SECTION 6.4 Compliance with Applicable Law: No Conflicts. The execution, delivery and performance by the Purchaser of this Agreement and the other Transaction Documents to which it is or will be a party and the consummation of the transactions contemplated hereby and thereby (a) will not violate any Applicable Law, or any order or decree of any court or governmental instrumentality applicable to the Purchaser, any of the Purchasers Subsidiaries or any of their property, (b) will not conflict with or result in the breach or termination of, constitute a default under or accelerate any performance required by, any indenture, mortgage, deed of trust, lease, agreement or other instrument to which the Purchaser or any of its Subsidiaries is a party (including any change of control payments or other rights pursuant to any employment, change of control, severance or other employee agreement (excluding those with the Purchaser Executive Officers, all which have been waived) or stock option, restricted stock, stock appreciation or other equity award or equity like award issued to any employee of the Purchaser or any of its subsidiaries) or by which the Purchaser, any of its Subsidiaries or any of their property is bound and (c) will not result in a breach or violation of the charter or bylaws, or other formation documents, of the Purchaser or its Subsidiaries, other than, in the case of clause (b), any contract, agreement or item listed on Schedule A attached hereto or, upon the exercise of the Call Option, the vesting of an immaterial amount of stock options issued pursuant to the Companys 2000 Long-Term Incentive Plan.
SECTION 6.5 Litigation.

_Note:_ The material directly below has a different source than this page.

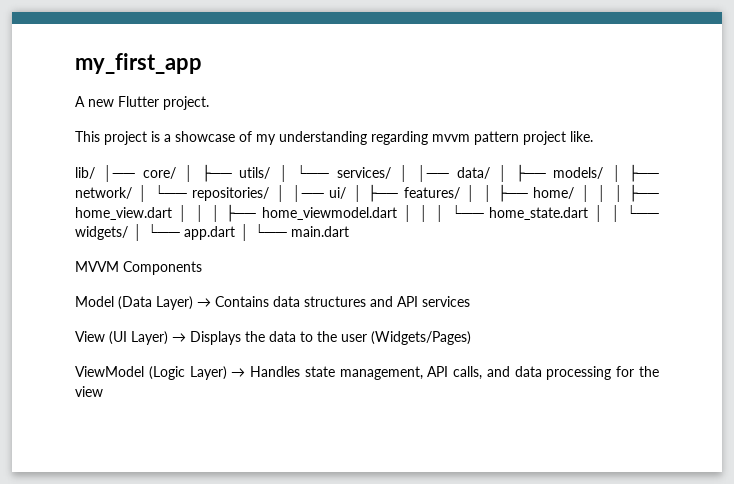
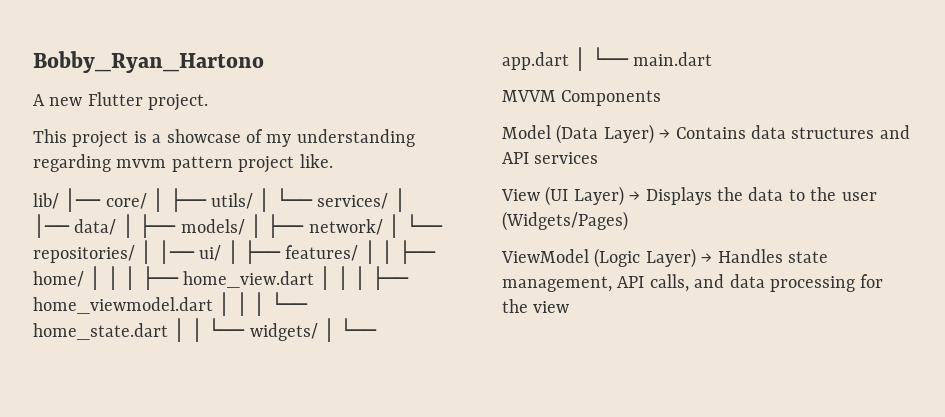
- my_first_app
+ Bobby_Ryan_Hartono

As of the date hereof, there are no pending actions, suits or proceedings against or involving the Purchaser or any of its property, or involving any of its Subsidiaries or any of their respective properties, that would materially and adversely affect the ability of the Purchaser to perform its obligations under this Agreement or any of the other Transaction Documents to which it is or will be a party, or that are otherwise material in the context of the purchase and sale of the Shares or the Call Option Shares or the other transactions contemplated hereby or the other Transaction Documents; and, to the Purchasers knowledge, no such actions, suits or proceedings are threatened or contemplated.

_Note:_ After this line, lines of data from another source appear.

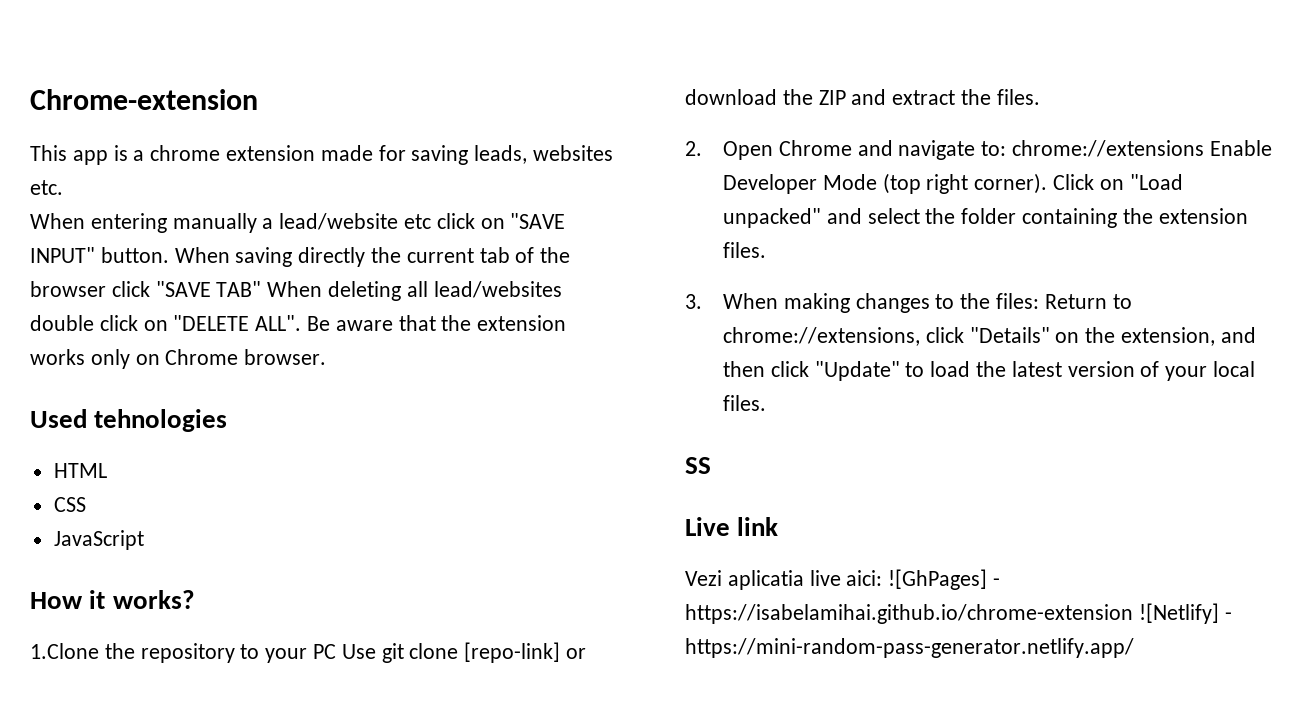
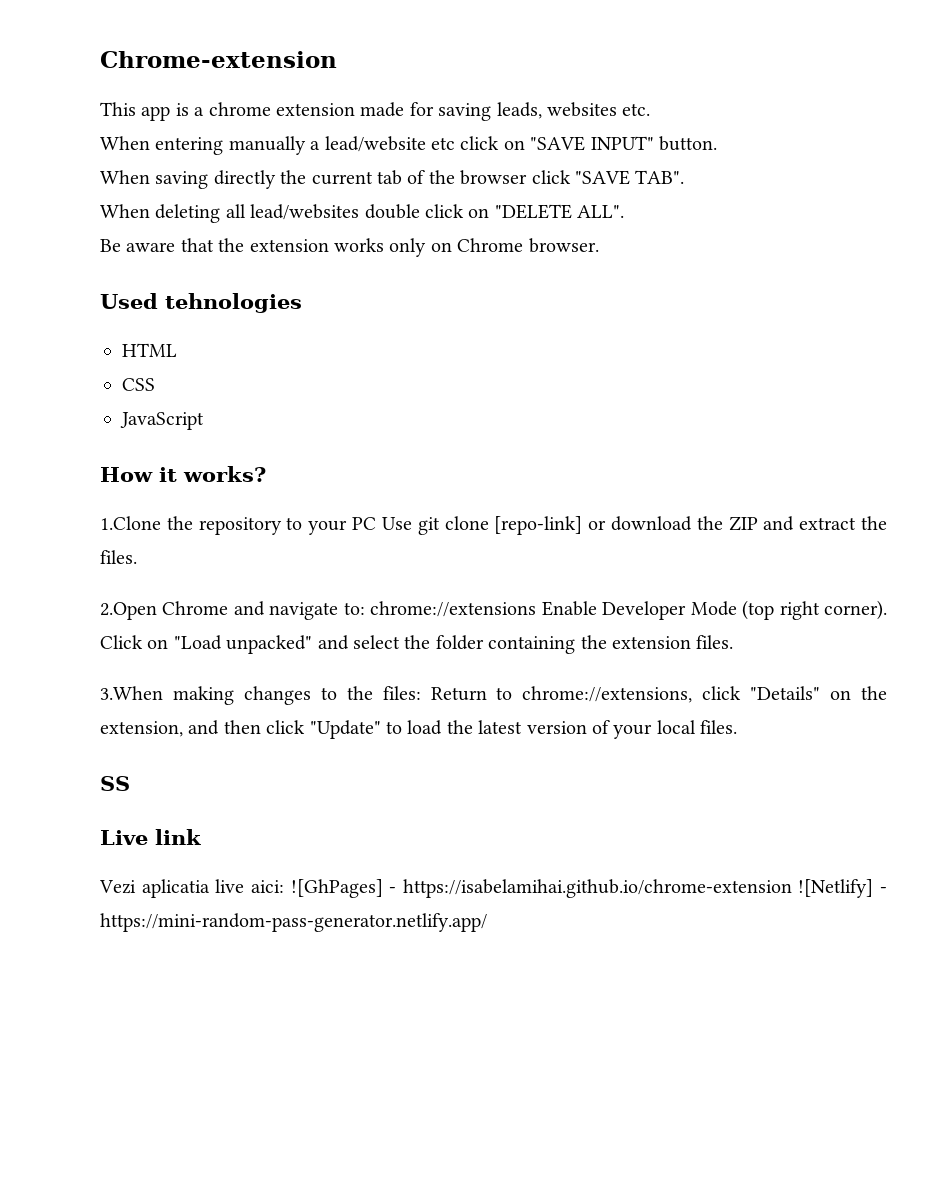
- When entering manually a lead/website etc click on "SAVE INPUT" button. When saving directly the current tab of the browser click "SAVE TAB" When deleting all lead/websites double click on "DELETE ALL". Be aware that the extension works only on Chrome browser.
+ When entering manually a lead/website etc click on "SAVE INPUT" button.
+ When saving directly the current tab of the browser click "SAVE TAB".
+ When deleting all lead/websites double click on "DELETE ALL".
+ Be aware that the extension works only on Chrome browser.
- 2. Open Chrome and navigate to: chrome://extensions Enable Developer Mode (top right corner).
+ 2.Open Chrome and navigate to: chrome://extensions Enable Developer Mode (top right corner).
- 3. When making changes to the files: Return to chrome://extensions, click "Details" on the extension, and then click "Update" to load the latest version of your local files.
+ 3.When making changes to the files: Return to chrome://extensions, click "Details" on the extension, and then click "Update" to load the latest version of your local files.

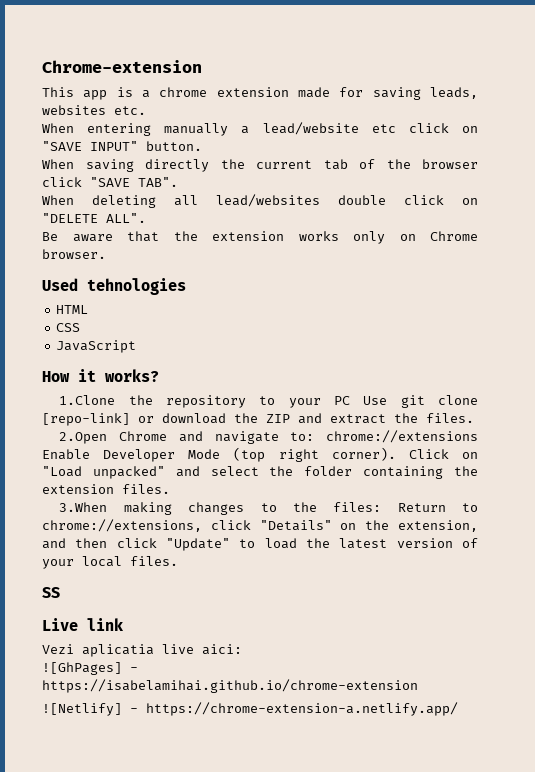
- Vezi aplicatia live aici: ![GhPages] - https://isabelamihai.github.io/chrome-extension ![Netlify] - https://mini-random-pass-generator.netlify.app/
+ Vezi aplicatia live aici:
+ ![GhPages] - https://isabelamihai.github.io/chrome-extension
+ ![Netlify] - https://chrome-extension-a.netlify.app/

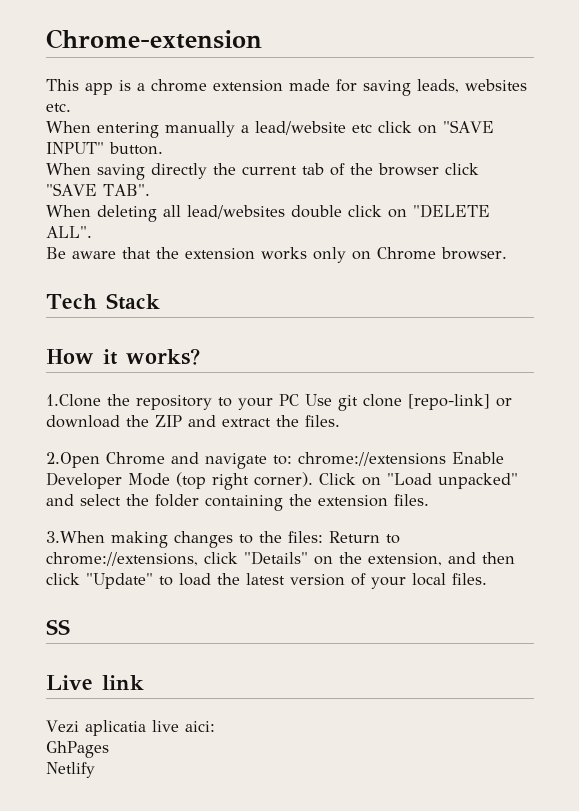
- Used tehnologies
- HTML
- CSS
- JavaScript
+ Tech Stack
- ![GhPages] - https://isabelamihai.github.io/chrome-extension
- ![Netlify] - https://chrome-extension-a.netlify.app/
+ GhPages
+ Netlify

SECTION 6.6 Solvency and Surplus. Immediately before and after the Closing and upon giving effect to the Transaction, (i) the Purchaser will be able to pay its debts as they become due in the usual course of business, (ii) the Purchasers total assets will be greater than or equal to the sum of its total liabilities plus the amount that would be needed, if the Purchaser were to be dissolved immediately after the Closing and giving effect to the Transaction and the Financing, to satisfy the preferential rights upon dissolution of stockholders whose preferential rights are superior to the Seller, (iii) the fair value of the Purchasers assets would exceed its stated liabilities and identified and valued contingent liabilities; and (iv) the capital remaining in the Purchaser after the Transaction would not be unreasonably small for the business in which the Purchaser is engaged, as is now conducted and is proposed to be conducted following the consummation of the Transaction.